[[ Supplied material open ]]
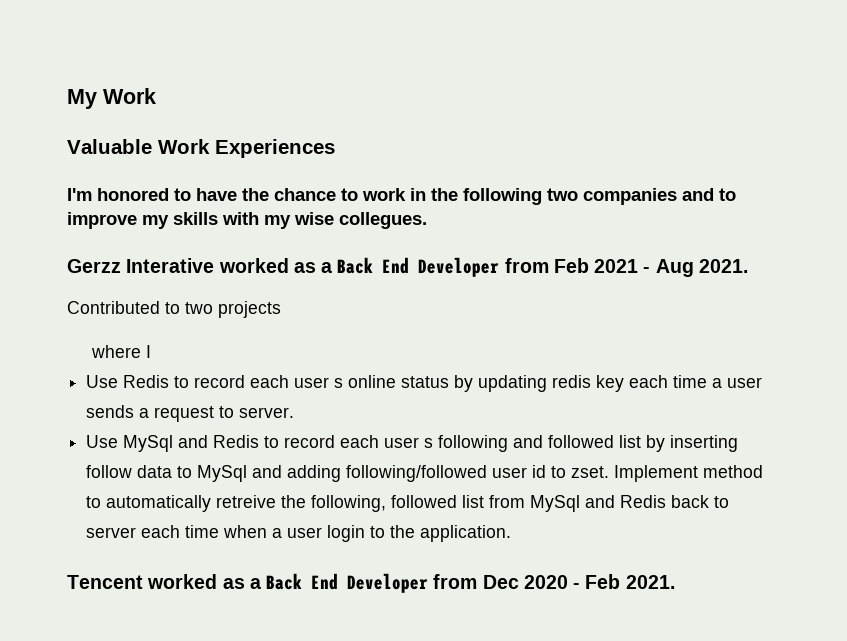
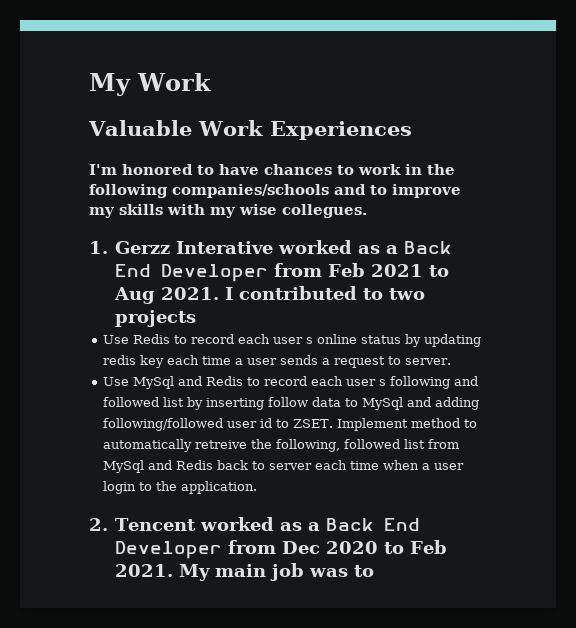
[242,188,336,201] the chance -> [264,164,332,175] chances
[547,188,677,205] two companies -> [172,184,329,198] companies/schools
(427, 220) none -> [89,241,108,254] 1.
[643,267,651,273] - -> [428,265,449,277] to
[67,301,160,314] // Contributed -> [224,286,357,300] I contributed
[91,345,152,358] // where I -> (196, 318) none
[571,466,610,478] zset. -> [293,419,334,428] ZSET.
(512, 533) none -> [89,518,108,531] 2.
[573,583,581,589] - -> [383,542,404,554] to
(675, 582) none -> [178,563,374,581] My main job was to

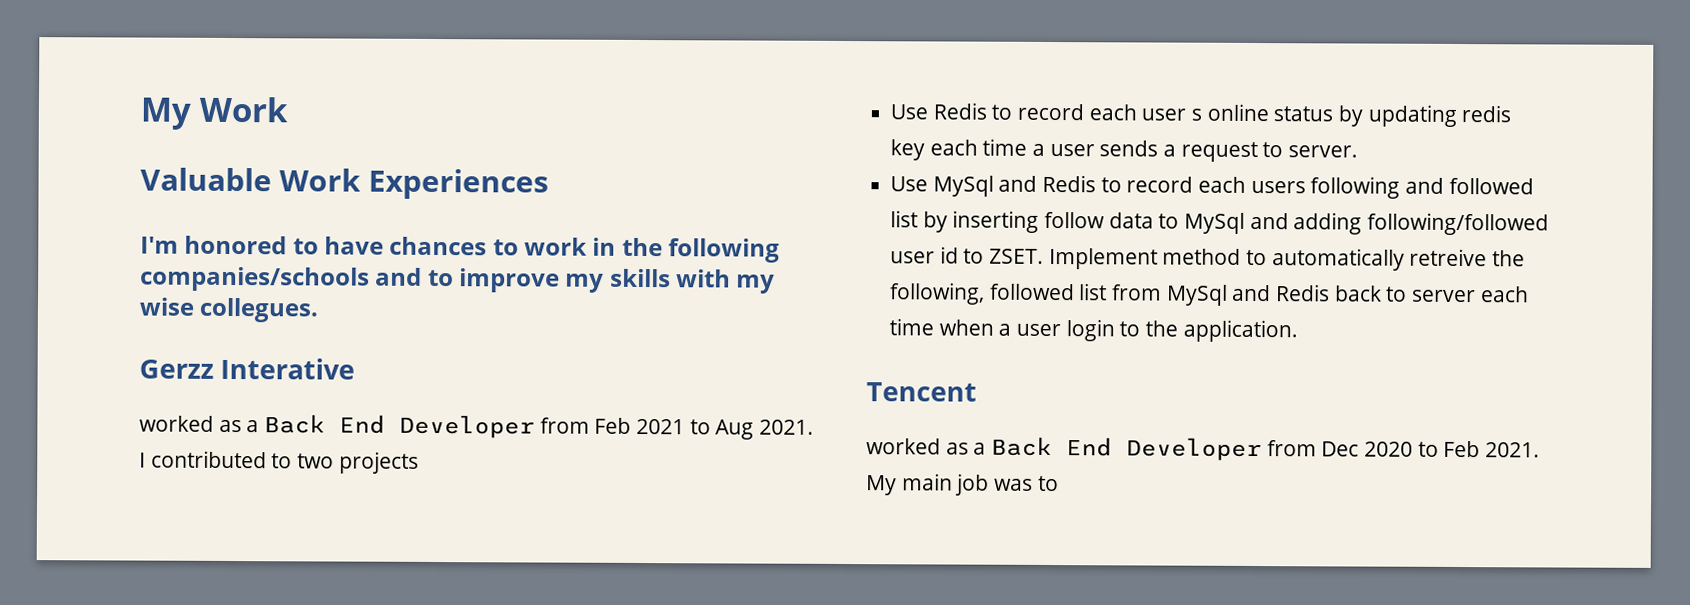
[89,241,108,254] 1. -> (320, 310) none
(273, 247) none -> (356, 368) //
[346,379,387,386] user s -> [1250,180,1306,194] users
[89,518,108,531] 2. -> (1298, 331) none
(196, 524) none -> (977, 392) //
[[ Supplied material closed ]]
[[ Supplied material open ]]
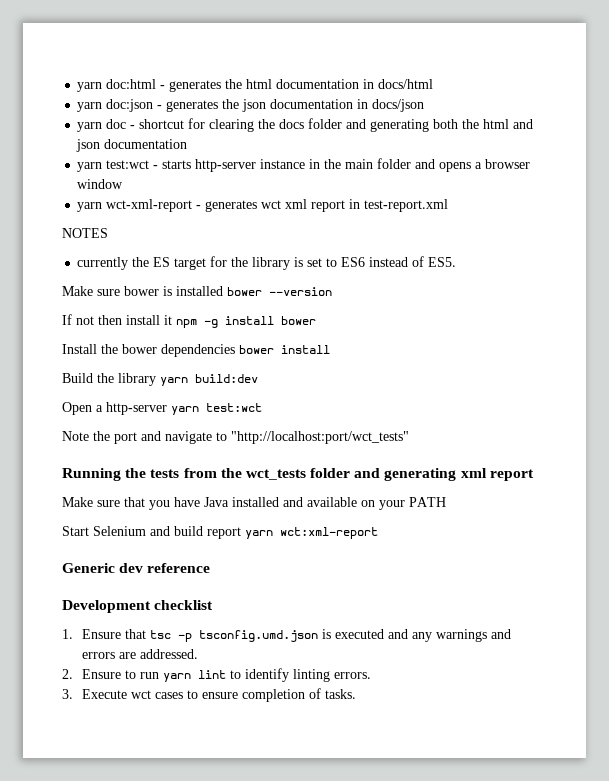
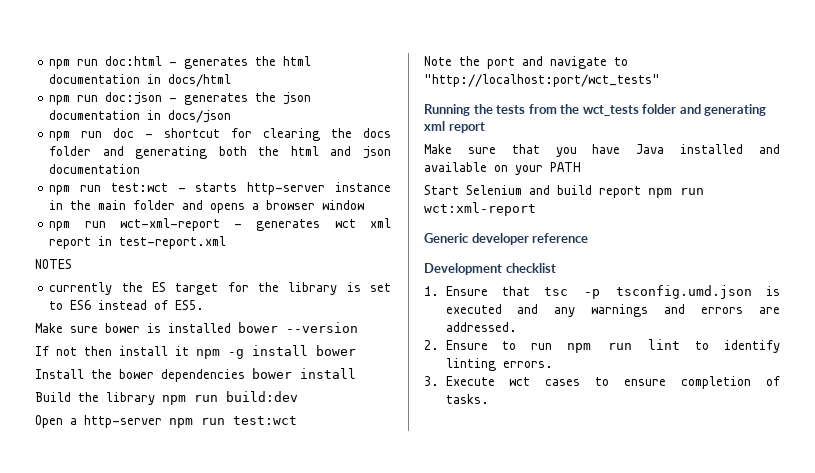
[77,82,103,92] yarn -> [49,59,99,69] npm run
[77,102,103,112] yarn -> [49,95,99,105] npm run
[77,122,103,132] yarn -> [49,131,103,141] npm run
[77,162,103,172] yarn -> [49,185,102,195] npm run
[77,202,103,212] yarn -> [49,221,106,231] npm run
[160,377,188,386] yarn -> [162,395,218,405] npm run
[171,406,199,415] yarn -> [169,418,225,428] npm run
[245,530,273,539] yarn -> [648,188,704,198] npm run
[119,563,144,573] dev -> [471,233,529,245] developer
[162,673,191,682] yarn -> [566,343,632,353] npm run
[[ Supplied material closed ]]
Exercise requirements
Please reproduce, exactly as they appear above, the lines from the line containing "(273, 247) none -> (356, 368) //" up to and including the line containing "(196, 524) none -> (977, 392) //".

Solution to this exercise
(273, 247) none -> (356, 368) //
[346,379,387,386] user s -> [1250,180,1306,194] users
[89,518,108,531] 2. -> (1298, 331) none
(196, 524) none -> (977, 392) //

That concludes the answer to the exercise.